[net-next] mqprio: Reserve last 32 classid values for HW traffic classes and misc IDs

Message ID 20171012182658.14632.9010.stgit@localhost.localdomain
State Accepted
Delegated to: David Miller
Headers show
Series
  • [net-next] mqprio: Reserve last 32 classid values for HW traffic classes and misc IDs
Related show

Commit Message

Alexander Duyck Oct. 12, 2017, 6:38 p.m.
From: Alexander Duyck <alexander.h.duyck@intel.com>

This patch makes a slight tweak to mqprio in order to bring the
classid values used back in line with what is used for mq.
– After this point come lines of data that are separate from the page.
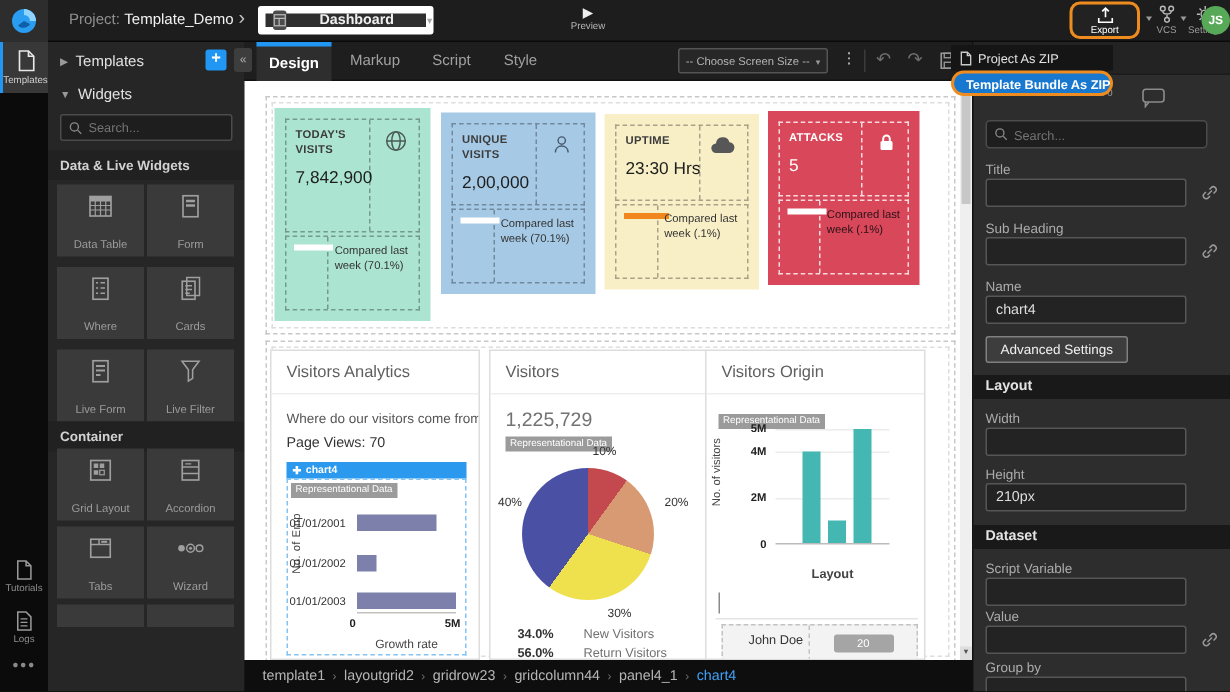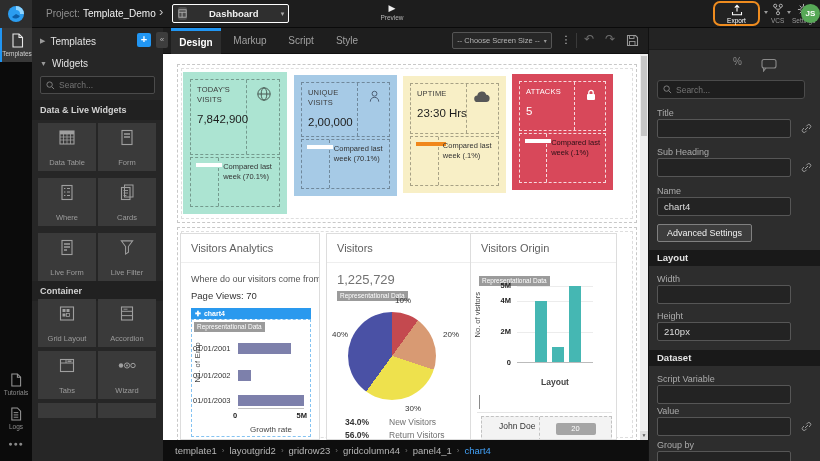--- a/index.html
+++ b/index.html
@@ -21,7 +21,7 @@
 .projlabel{color:#8f8f8f}
 .projname{color:#f2f2f2;margin-left:3px}
 .bigchev{position:absolute;left:127px;top:4px;color:#c5c5c5;font-size:13px}
-.pagesel{position:absolute;left:140px;top:4px;width:117px;height:19px;background:#2f2f2f;border:1px solid #ffffff;border-radius:2px;display:flex;align-items:center;gap:22px;padding:0 5px}
+.pagesel{position:absolute;left:140px;top:4px;width:117px;height:19px;background:#2f2f2f;border:5px solid #ffffff;border-radius:2px;display:flex;align-items:center;gap:22px;padding:0 5px}
 .pageicon{width:13px;height:13px;background:#4c4c4c;border-radius:2px;display:flex;align-items:center;justify-content:center}
 .pagename{font-size:9.5px;font-weight:bold;color:#f0f0f0;flex:1}
 .preview{position:absolute;left:340px;top:3px;width:40px;text-align:center}

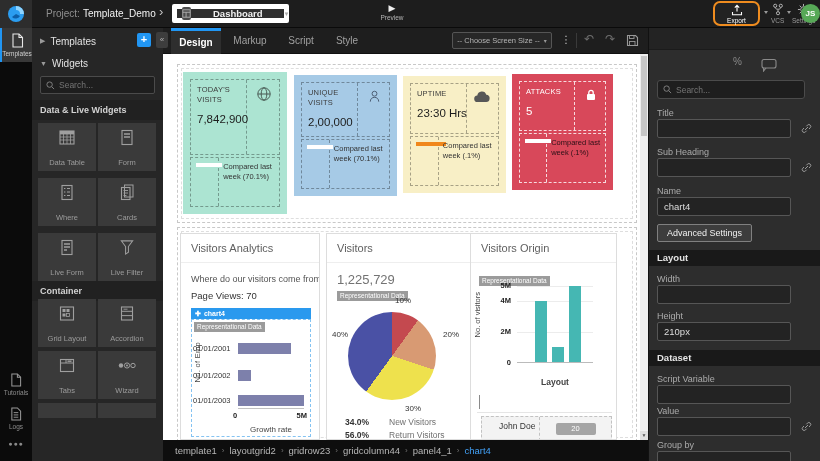--- a/index.html
+++ b/index.html
@@ -579,6 +579,22 @@
     <input class="inp" style="top: 423px;">
   </div>
 
+  <div class="exportmenu">
+    <div class="emi1">
+      <svg width="8" height="10" viewBox="0 0 9 11">
+        <path d="M1 .8h4.5L8 3.3v6.9H1z" fill="none" stroke="#ccc" stroke-width="1"></path>
+          <path d="M5.5 .8v2.5H8" fill="none" stroke="#ccc" stroke-width="1"></path>
+      </svg>
+      <span>Project As ZIP</span>
+    </div>
+    <div class="emi2">
+      <svg width="9" height="9" viewBox="0 0 10 10">
+        <rect x="1" y="2.8" width="7.5" height="6" fill="none" stroke="#fff" stroke-width="1"></rect>
+          <path d="M1 4.8h7.5M3.2 1h4v1.8" fill="none" stroke="#fff" stroke-width="1"></path>
+      </svg>
+      <span>Template Bundle As ZIP</span>
+    </div>
+  </div>
 
 </div>
 

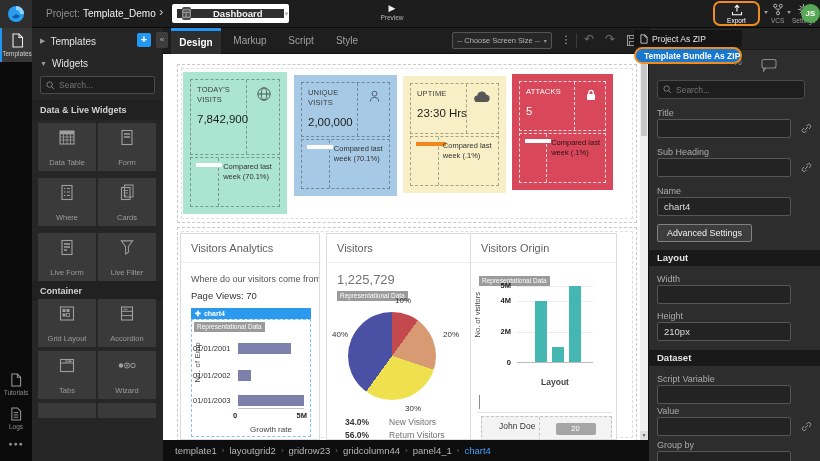--- a/index.html
+++ b/index.html
@@ -64,7 +64,7 @@
 .cbox{display:flex;flex-direction:column;height:100%}
 .cupper{flex:1;border:1px dashed rgba(0,0,0,.32);position:relative;padding:5px 5px 0 6px}
 .cupper::after{content:"";position:absolute;top:0;bottom:0;left:63%;border-left:1px dashed rgba(0,0,0,.32)}
-.ctitle{font-size:7.5px;font-weight:normal;color:#3c3c3c;width:58%;line-height:1.35;letter-spacing:.2px}
+.ctitle{font-size:7.5px;font-weight:bold;color:#3c3c3c;width:58%;line-height:1.35;letter-spacing:.2px}
 .cicon{position:absolute;top:6px;right:7px}
 .cvalue{font-size:11.5px;color:#1d1d1d;margin-top:7px;width:58px;line-height:1.3}
 .clower{height:50px;margin-top:2px;border:1px dashed rgba(0,0,0,.32);display:flex}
The general idea
is to reserve values :ffe0 - :ffef to identify hardware traffic classes
normally reported via dev->num_tc. By doing this we can maintain a
consistent behavior with mq for classid where :1 - :ffdf will represent a
physical qdisc mapped onto a Tx queue represented by classid - 1, and the
traffic classes will be mapped onto a known subset of classid values
reserved for our virtual qdiscs.

Note I reserved the range from :fff0 - :ffff since this way we might be
able to reuse these classid values with clsact and ingress which would mean
that for mq, mqprio, ingress, and clsact we should be able to maintain a
similar classid layout.

Signed-off-by: Alexander Duyck <alexander.h.duyck@intel.com>
---

So I thought I would put this out here as a first step towards trying to
address some of Jiri's concerns about wanting to have a consistent
userspace API.

The plan is to follow this up with patches to ingress and clsact to look at
exposing a set of virtual qdiscs similar to what we already have for the HW
traffic classes in mqprio, although I won't bother with the ability to dump
class stats since they don't actually enqueue anything.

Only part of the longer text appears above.